Jour de fête
- Joe Dassin chante à tue-tête
Qu’l trouve du confort dans les yeux d’Emilie
Et que le soleil y brille comme l’amour
Aujourd’hui le soleil
Est de la fête
Et fait tourner la tête
Et rouler jeunesse
La table est recouverte d’une nappe blanche
Froissée comme la robe d’Emilie
Froissée comme mon cœur se froisse
En voyant danser Emilie
Sur les paroles du chanteur américain.
Les haut-parleurs se taisent.
Cet année l’été brule.
A l’ombre délicate d’une tonnelle
Viviane et moi croquons la frite
Et dégustons la joue du porc
L’eau minérale nous rappelle la fraîcheur
D’une journée d’octobre
- De la rue Theuriet, une fanfare bretonne montre le bout de son nez
Les musiciens débonnaires s’apprêtent
La chaleur détend les âmes
Des passiflores descendent des murs
Les valérianes dressent leur corymbe blanc
Les narcisses assoupis
Se régalent de la poésie
De la patience du sedum
Et des trifollium impassibles
- Viviane laisse tomber ses paupières
Son visage est un hortensia
Et ses épaules tombent comme deux touffes de gui.
Je songe aux agapanthes de Bréhat
Sombres comme le bleu des flots.
Autour de la tonnelle
Dans ses habits traditionnels
L’amazing grâce sotie des poumons d’une cornemuse
S’écoule claire comme l’eau d’une fontaine
Je ferme les yeux, Viviane les ouvre.
- Tu te rappelles :
A Molène, c’était aussi l’été
L’île sous la brume
Cachait ses secrets
Sur le sable blanchi des épaves de goémons juraient
Sous les vagues de nuages serpentant dans un ciel olive
Une brise se mouvait dans la brume
A midi les cloches ont carillonné, tu te souviens ?

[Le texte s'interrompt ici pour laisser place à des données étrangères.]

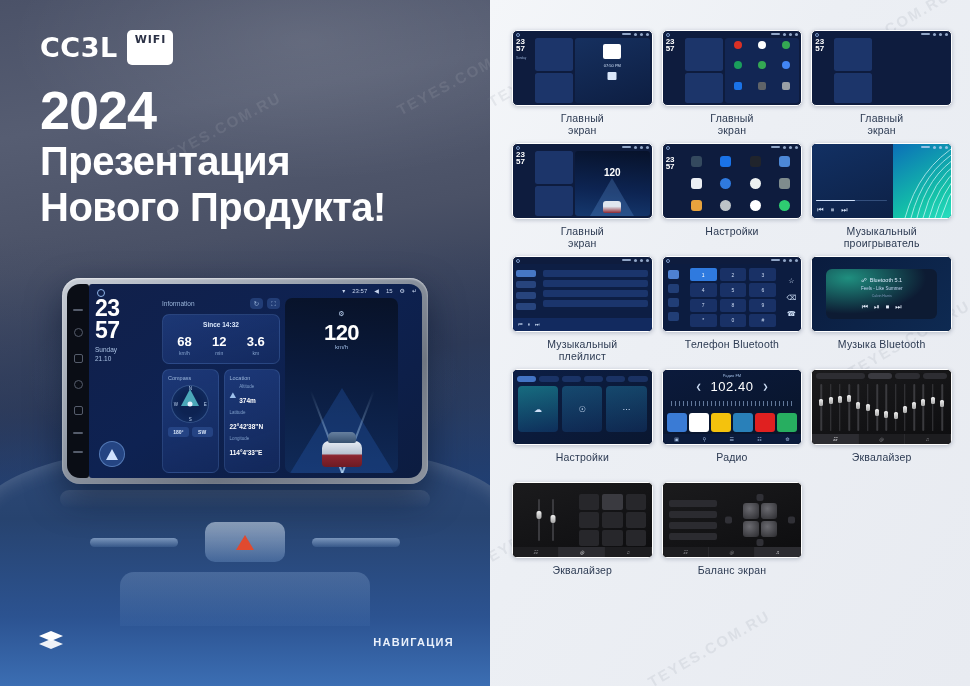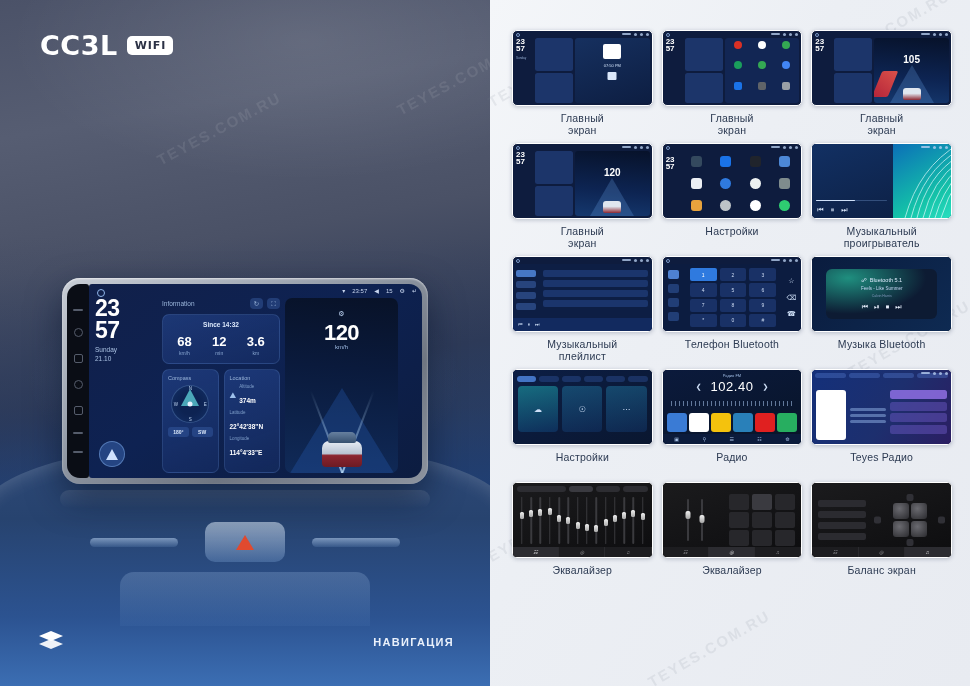--- a/index.html
+++ b/index.html
@@ -38,7 +38,7 @@
   }
   .wifi-badge {
     background: #fff; color: #2b3145; font-size: 11px; font-weight: 700;
-    letter-spacing: 1px; padding: 3px 7px 3px 8px; border-radius: 5px;
+    letter-spacing: 1px; padding: 3px 7px 19px 8px; border-radius: 5px;
     font-family: "DejaVu Sans", sans-serif;
   }
 

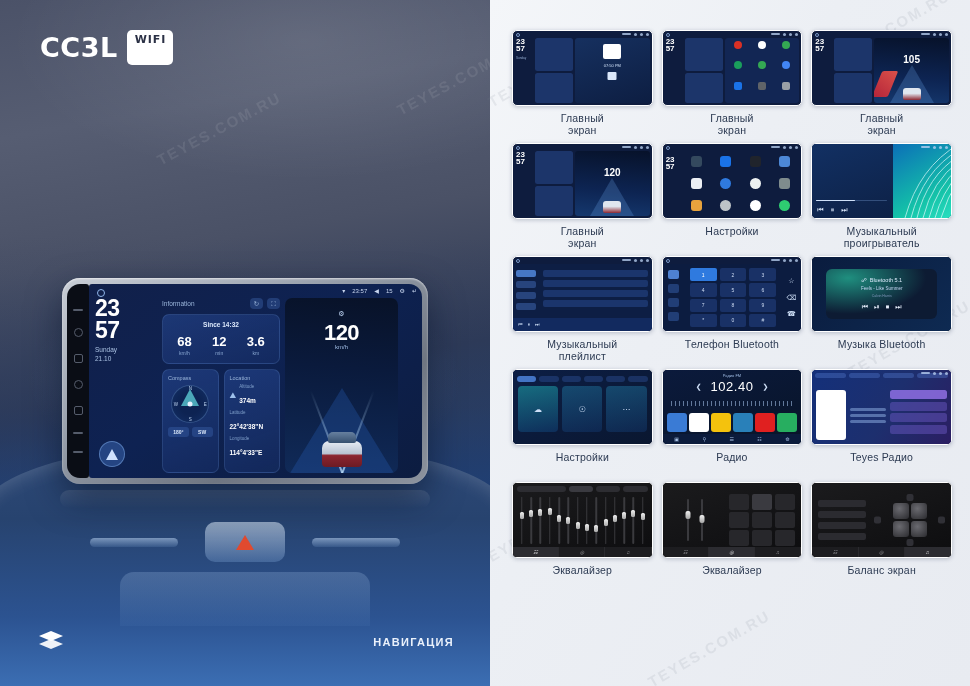--- a/index.html
+++ b/index.html
@@ -621,12 +621,6 @@
               <div class="mh-card tall"></div>
               <div class="mh-card"></div>
             </div>
-            <div class="mh-right">
-              <span class="road-mini"></span>
-              <span class="red-streak"></span>
-              <span class="spd-mini">105</span>
-              <span class="car-mini"></span>
-            </div>
           </div>
         </div>
         <div class="caption" style="white-space:pre-line">Главный

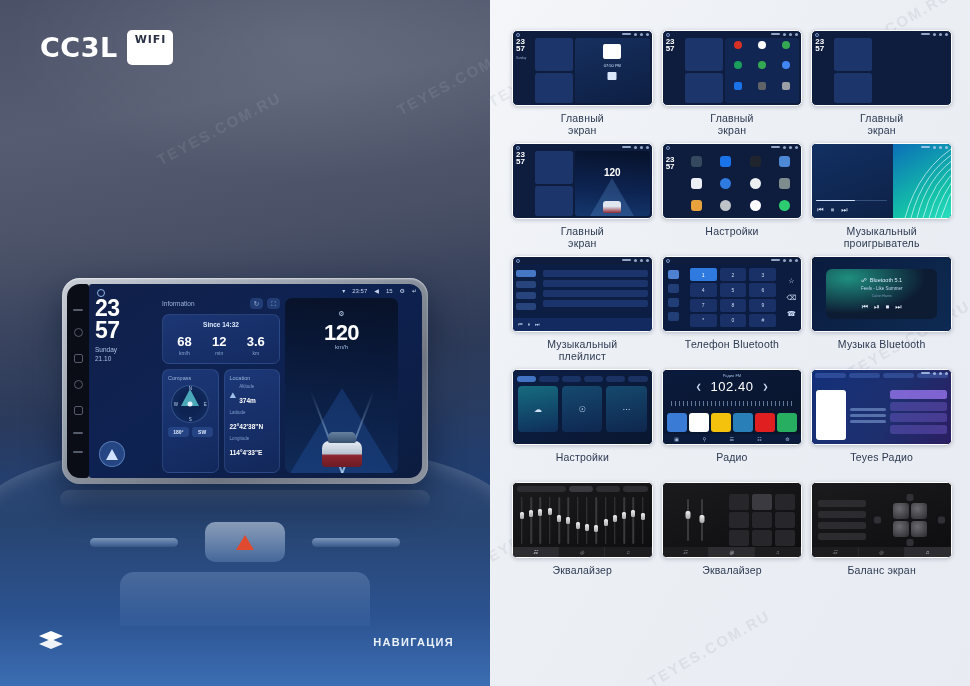--- a/index.html
+++ b/index.html
@@ -392,6 +392,11 @@
       <span class="wifi-badge">WIFI</span>
     </div>
 
+    <div class="headline">
+      <div class="hl-year">2024</div>
+      <div class="hl-l1">Презентация</div>
+      <div class="hl-l2">Нового Продукта!</div>
+    </div>
 
     <div class="dash-scene">
       <div class="dash-bg"></div>

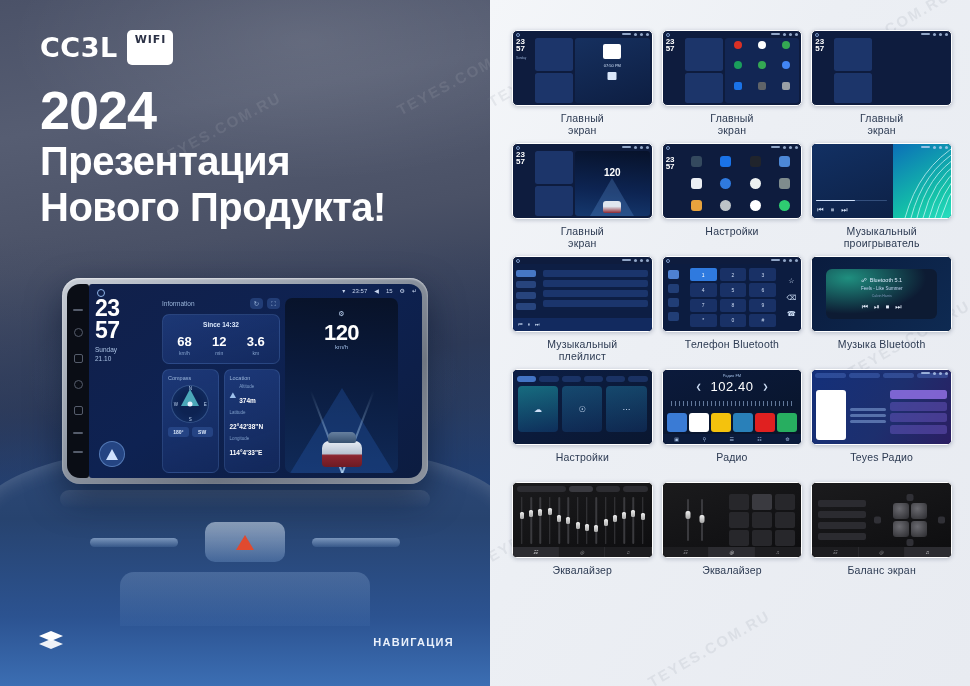--- a/index.html
+++ b/index.html
@@ -902,39 +902,6 @@
         <div class="caption">Радио</div>
       </div>
 
-      <div class="cell">
-        <div class="thumb">
-          <div class="teyes-thumb">
-            <div class="ty-top">
-              <i></i>
-              <i></i>
-              <i></i>
-              <i></i>
-            </div>
-            <div class="ty-body">
-              <div class="ty-art"></div>
-              <div class="ty-meta">
-                  <i></i>
-                  <i></i>
-                  <i></i>
-                </div>
-              <div class="ty-list">
-                <i class="act"></i>
-                <i></i>
-                <i></i>
-                <i></i>
-              </div>
-            </div>
-          </div>
-          <span class="t-status">
-              <i class="w"></i>
-              <i></i>
-              <i></i>
-              <i></i>
-            </span>
-        </div>
-        <div class="caption">Teyes Радио</div>
-      </div>
 
       <div class="cell">
         <div class="thumb dark">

L’astre rayonnant d’ignorance fanfaronnait
Les mouettes de la plage festoyaient
Au-dessus de nos têtes des Fous de Bassan dessinaient des histoires
Tandis que le brouillard se pavanait
Au loin sur les sentiers
Comme des fantômes en tenue de soirée
Tu te rappelles
De la petite chapelle blanche ?
Sur l’aître,
Il y a des veuves vêtues
Comme la mort
Elles scrutent l’horizon insondable
Dans la nef la pénombre porte un manteau de douleur
Dans le chœur
Devant l’hôtel
Un cœur brisé
Pleure
Et puis une musique
Sort des rangs
Se lève courageuse
C’est l’amazing grâce
A l’aurore d’une journée aux douze doigts vermeils
- J’ouvre les yeux
Viviane sirote un petit verre d’hydromel. Ici, l’amazing grâce rafraîchit l’atmosphère…. Attablés en vis-à-vis les yeux rivés sur un bouquet de violettes nous nous désaltérons attentifs aux sons de la cornemuse. Plus loin des tilleuls en fleurs étendent des bras parfumés aux majorettes en tutu et chapeau pointu
La journée de Morgane n’est pas terminée. Pour nous, il est temps de reprendre le chemin…
Sainte-Maure-de Touraine, le 6 juin 2025 Lionel M.